** Opening INFORMATION SHOWN block **
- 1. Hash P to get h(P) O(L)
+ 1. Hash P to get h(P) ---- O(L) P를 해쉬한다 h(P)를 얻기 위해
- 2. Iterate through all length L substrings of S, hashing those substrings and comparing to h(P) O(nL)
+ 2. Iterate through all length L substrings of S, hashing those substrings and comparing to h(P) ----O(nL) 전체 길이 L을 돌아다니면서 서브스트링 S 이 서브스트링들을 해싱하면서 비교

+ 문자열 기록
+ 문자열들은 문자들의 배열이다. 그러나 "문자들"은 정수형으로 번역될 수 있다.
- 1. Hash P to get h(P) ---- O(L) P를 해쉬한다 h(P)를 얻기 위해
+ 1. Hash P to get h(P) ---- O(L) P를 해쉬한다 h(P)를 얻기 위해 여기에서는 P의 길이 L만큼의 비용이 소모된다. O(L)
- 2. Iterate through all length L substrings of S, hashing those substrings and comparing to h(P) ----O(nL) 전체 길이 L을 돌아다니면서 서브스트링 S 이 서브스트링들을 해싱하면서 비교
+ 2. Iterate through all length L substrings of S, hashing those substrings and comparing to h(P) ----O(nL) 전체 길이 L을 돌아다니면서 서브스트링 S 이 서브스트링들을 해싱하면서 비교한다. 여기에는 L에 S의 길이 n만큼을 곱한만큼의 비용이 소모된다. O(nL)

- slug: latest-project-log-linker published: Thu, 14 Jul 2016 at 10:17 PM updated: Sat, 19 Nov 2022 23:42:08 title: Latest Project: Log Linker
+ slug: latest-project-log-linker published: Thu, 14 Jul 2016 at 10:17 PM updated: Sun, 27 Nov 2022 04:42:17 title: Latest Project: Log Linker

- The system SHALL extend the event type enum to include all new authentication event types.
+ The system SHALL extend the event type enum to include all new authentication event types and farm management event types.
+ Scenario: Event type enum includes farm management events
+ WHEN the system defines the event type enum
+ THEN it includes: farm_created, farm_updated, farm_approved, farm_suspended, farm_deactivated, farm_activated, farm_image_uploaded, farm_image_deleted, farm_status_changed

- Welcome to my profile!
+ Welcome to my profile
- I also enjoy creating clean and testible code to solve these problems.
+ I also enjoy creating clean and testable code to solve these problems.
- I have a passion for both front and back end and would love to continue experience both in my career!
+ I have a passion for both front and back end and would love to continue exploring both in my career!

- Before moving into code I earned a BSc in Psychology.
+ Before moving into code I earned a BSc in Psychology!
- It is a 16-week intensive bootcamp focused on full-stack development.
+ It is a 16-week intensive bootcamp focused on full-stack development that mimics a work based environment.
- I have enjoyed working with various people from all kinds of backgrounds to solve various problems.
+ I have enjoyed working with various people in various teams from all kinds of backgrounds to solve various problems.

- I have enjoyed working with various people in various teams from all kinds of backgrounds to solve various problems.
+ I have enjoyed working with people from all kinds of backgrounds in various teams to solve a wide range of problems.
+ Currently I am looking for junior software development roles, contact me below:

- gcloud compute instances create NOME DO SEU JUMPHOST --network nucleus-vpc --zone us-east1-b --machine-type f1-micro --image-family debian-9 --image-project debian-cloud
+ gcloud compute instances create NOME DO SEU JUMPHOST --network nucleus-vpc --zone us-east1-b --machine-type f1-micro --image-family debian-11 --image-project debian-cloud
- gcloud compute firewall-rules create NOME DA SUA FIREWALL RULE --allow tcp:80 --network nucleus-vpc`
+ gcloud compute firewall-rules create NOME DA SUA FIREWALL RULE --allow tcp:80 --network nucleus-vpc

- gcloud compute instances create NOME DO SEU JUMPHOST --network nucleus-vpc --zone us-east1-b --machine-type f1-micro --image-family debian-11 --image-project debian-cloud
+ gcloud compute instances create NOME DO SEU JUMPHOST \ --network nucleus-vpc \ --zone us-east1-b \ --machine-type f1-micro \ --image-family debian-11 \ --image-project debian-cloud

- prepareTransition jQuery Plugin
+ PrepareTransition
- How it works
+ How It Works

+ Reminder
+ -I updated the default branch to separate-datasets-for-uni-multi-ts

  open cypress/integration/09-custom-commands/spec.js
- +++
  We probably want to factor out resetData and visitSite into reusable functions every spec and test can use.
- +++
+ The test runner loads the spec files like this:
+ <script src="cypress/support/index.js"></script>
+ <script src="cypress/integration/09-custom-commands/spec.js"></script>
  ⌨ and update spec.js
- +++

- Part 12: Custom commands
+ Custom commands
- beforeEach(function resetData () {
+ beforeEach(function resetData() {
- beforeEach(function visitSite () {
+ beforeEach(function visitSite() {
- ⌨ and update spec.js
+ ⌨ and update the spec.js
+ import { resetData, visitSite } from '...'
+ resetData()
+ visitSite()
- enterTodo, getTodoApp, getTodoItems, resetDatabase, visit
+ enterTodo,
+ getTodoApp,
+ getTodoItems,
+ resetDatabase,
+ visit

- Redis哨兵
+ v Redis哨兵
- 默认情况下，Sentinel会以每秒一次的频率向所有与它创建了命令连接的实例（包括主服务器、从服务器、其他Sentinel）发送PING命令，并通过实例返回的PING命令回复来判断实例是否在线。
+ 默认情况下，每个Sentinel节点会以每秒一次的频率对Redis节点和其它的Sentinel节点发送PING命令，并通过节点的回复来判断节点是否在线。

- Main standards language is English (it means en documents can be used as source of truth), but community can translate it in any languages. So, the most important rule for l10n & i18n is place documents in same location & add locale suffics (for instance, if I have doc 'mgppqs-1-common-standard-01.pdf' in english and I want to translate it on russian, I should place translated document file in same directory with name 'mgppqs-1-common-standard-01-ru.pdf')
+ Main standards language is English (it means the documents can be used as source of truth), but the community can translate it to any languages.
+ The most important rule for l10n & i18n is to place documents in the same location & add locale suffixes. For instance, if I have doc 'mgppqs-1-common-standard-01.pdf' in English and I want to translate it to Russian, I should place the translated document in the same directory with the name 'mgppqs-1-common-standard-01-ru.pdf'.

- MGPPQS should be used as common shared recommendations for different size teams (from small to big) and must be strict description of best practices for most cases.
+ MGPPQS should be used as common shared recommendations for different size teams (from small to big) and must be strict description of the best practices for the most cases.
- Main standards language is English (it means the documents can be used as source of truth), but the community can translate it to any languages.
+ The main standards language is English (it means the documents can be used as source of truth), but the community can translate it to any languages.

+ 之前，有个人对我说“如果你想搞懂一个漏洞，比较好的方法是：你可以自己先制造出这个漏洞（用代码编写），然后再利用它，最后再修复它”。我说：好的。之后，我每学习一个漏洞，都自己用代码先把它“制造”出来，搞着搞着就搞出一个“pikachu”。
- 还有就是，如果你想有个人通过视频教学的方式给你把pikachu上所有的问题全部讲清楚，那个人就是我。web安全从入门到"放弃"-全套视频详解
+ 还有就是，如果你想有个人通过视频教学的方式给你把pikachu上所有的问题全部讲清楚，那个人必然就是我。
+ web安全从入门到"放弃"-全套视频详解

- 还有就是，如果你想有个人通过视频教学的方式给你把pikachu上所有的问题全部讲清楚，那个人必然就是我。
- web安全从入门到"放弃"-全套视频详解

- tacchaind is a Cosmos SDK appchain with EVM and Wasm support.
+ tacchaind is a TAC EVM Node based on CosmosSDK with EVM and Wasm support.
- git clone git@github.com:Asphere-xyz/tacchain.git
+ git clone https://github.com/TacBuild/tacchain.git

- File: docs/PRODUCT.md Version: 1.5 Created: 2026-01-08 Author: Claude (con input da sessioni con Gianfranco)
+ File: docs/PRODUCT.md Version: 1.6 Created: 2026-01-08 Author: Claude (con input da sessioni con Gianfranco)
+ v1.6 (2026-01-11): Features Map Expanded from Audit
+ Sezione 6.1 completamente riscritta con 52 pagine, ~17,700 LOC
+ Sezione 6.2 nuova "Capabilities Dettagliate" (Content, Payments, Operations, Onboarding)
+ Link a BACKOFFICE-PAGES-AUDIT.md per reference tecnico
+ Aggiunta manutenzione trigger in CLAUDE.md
** Closing INFORMATION SHOWN block **
**TASK BRIEF**
State how many lines in the entries hold the word "spec", giving the number alone.

**RESPONSE**
7